Umm, honestly... I think we could've done WITHOUT the mental image of *that. *


----------



## SmellyMonkey (Feb 4, 2005)

Baytor said:
			
		

> So has anyone seen White Noise? A friend of mine saw it and claims that it was the worst movie ever. How bad, you might ask? Well, it so happens that we mostly communicate via email, so here is exactly what he said.
> 
> "I could have wallowed in my crap, and used my feces-laden butt prints to write a better script. In fact, watching me do that, would be better than watching that movie."
> 
> So, anyone able to confirm this? Was White Noise that bad?

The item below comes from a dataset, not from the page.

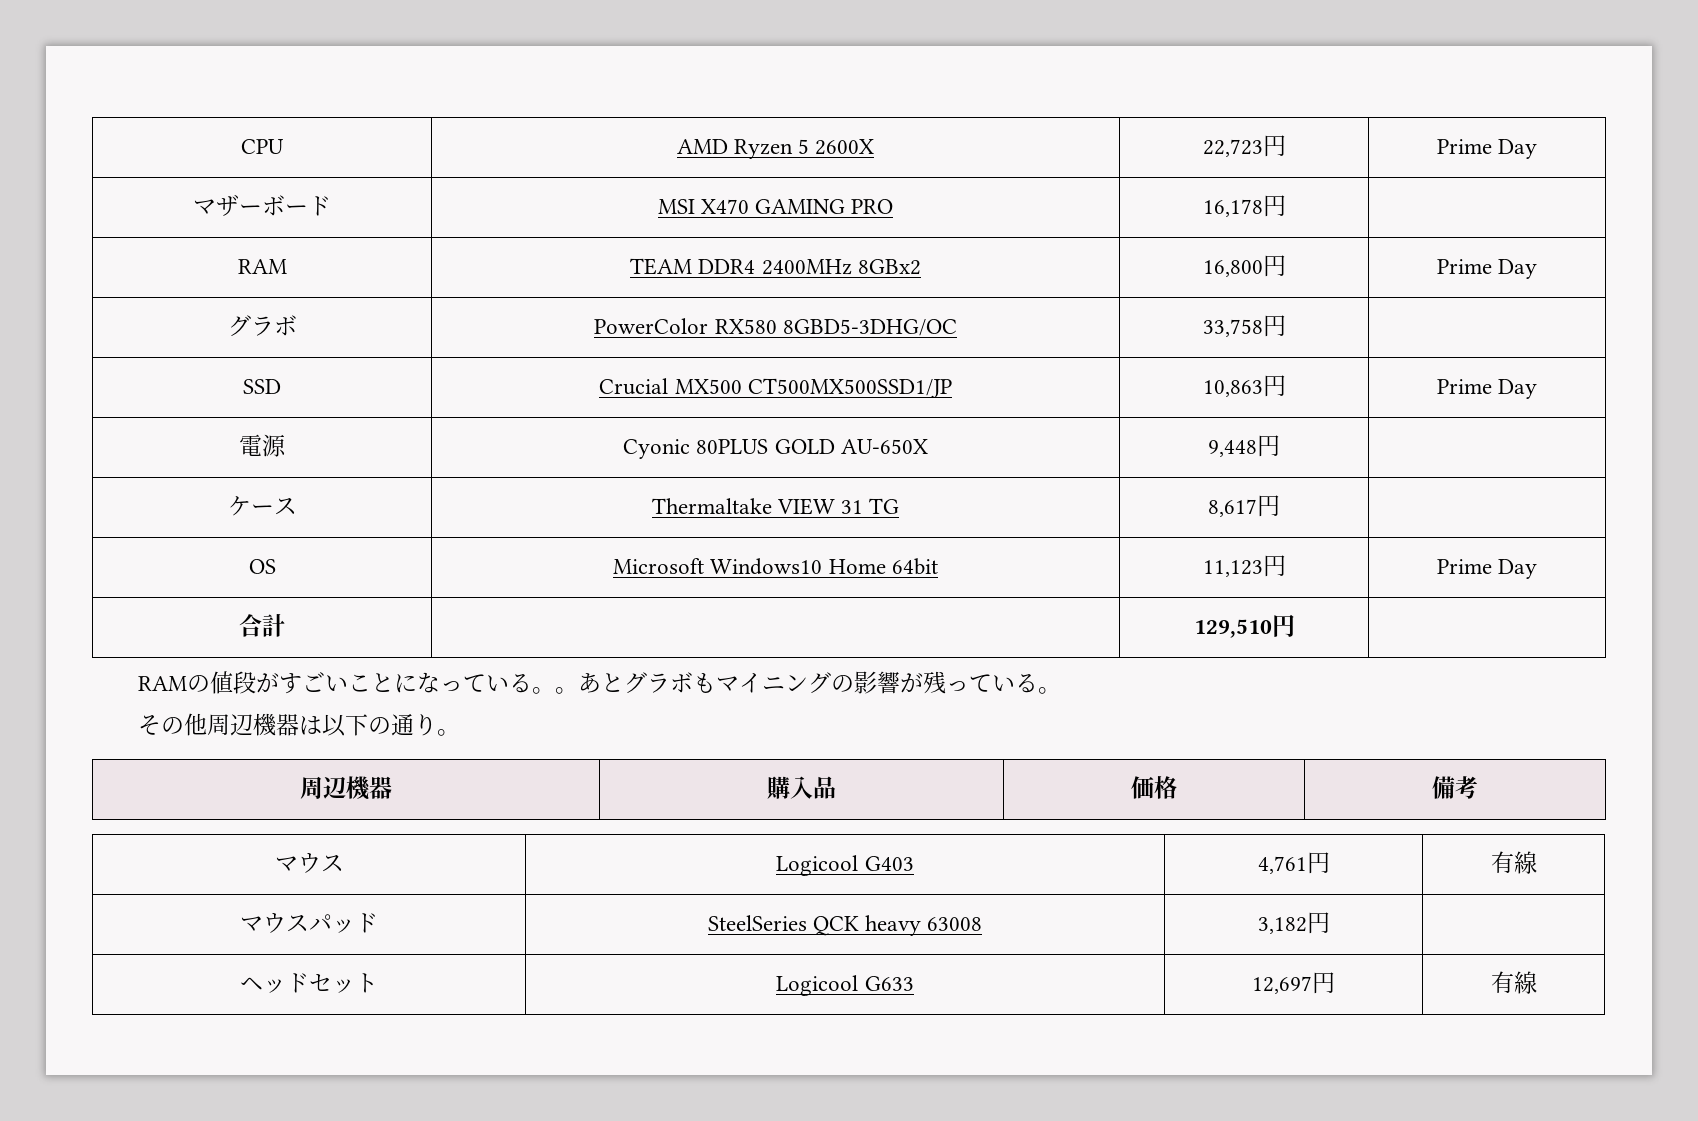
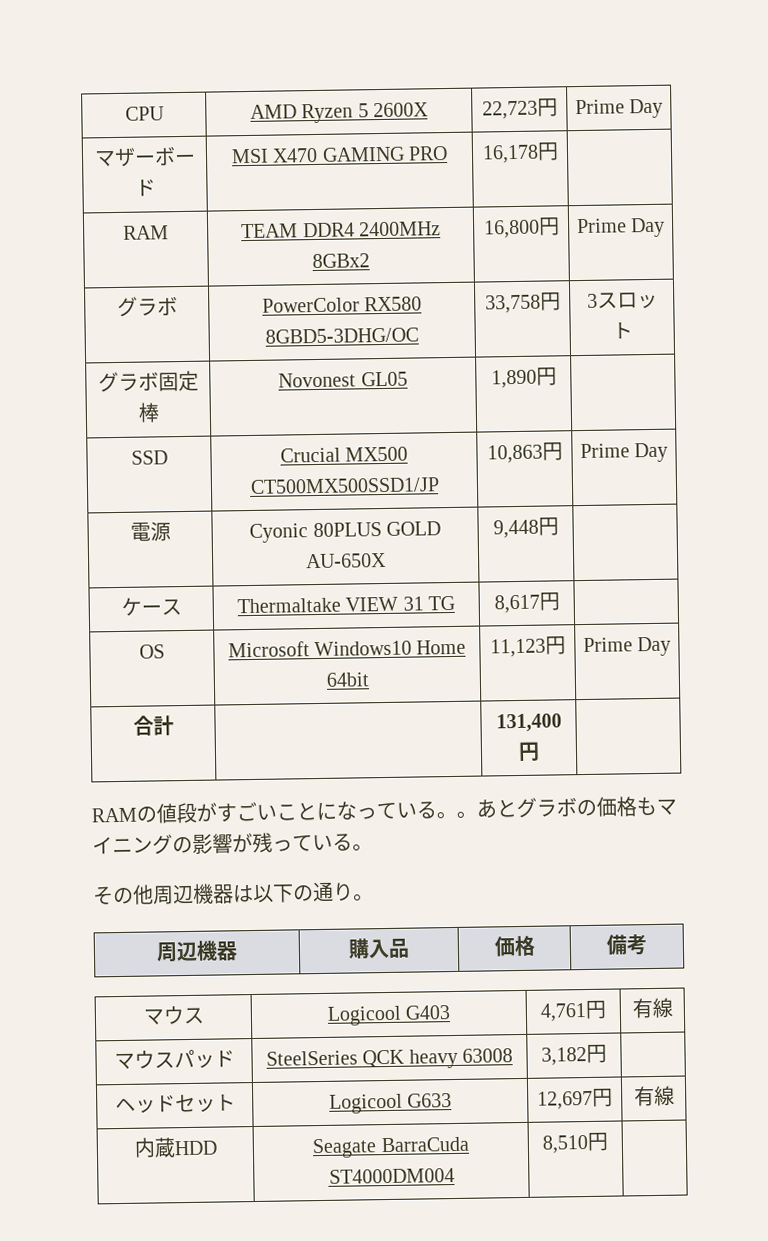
(1286, 326) none -> [586,292,658,310] [611,322,633,340] [97,370,199,393] [137,402,160,423] [278,371,408,388] [490,367,557,389] | 3スロット // グラボ固定棒 | Novonest GL05 | 1,890円
[1193,619,1272,638] 129,510 -> [495,713,562,733] 131,400
(694, 682) none -> [576,796,637,817] の価格
(1537, 982) none -> [133,1137,217,1158] [312,1136,469,1159] [328,1168,455,1184] [542,1132,608,1154] // 内蔵HDD | Seagate BarraCuda ST4000DM004 | 8,510円 |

You'll enjoy it if you don't think about it too much.  There are quite a few holes in the story.  

I'd rent it.  But not see it in the theaters again.


----------



## Sam (Feb 8, 2005)

hide n seek was pretty awful, too

it had the exact same plot as secret window only with a trillion holes in the plot. it was bad.


----------



## Adept (Feb 8, 2005)

The Kai said:
			
		

> WORST MOVIE EVER?-go see elektra, man that was a warm piece of s**t
> Todd


 Wow, I actually really liked Elektra. Sure, it was cliched with a bearly tolerable story line, but hell people, it was never supposed to be War and Peace. The action sequences were cool, the characters were cool, the dialogue was cool, it had that Japanese guy who always plays the bad yakuza guy in in it, and wossername is certainly easy on the eyes.


----------



## The Kai (Feb 8, 2005)

Adept said:
			
		

> Wow, I actually really liked Elektra. Sure, it was cliched with a bearly tolerable story line, but hell people, it was never supposed to be War and Peace. The action sequences were cool, the characters were cool, the dialogue was cool, it had that Japanese guy who always plays the bad yakuza guy in in it, and wossername is certainly easy on the eyes.


The fight sequences were nearly imcomprehensible, could'nt hold a Sai to save her life, and wosserher name with the collegen lips? Ugh!!
Todd


----------



## OUMoose (Feb 8, 2005)

I still think the worst movie I've seen in a LONG time was the craptacular "Chronicles of Riddick".  hehehe...  My original opinion of that movie still stands... 

"If I were stranded on an island with only the script and cels from this movie, and a handful of poison ivy to wipe my butt with, I guarantee I'd be itching till they found me..."


----------



## Adept (Feb 8, 2005)

The Kai said:
			
		

> wosserher name with the collegen lips? Ugh!!
> Todd


 Oh go on, like you'd kick her out of bed!


----------



## The Kai (Feb 9, 2005)

Adept said:
			
		

> Oh go on, like you'd kick her out of bed!


Hey, lets not talk so foolish now!!


----------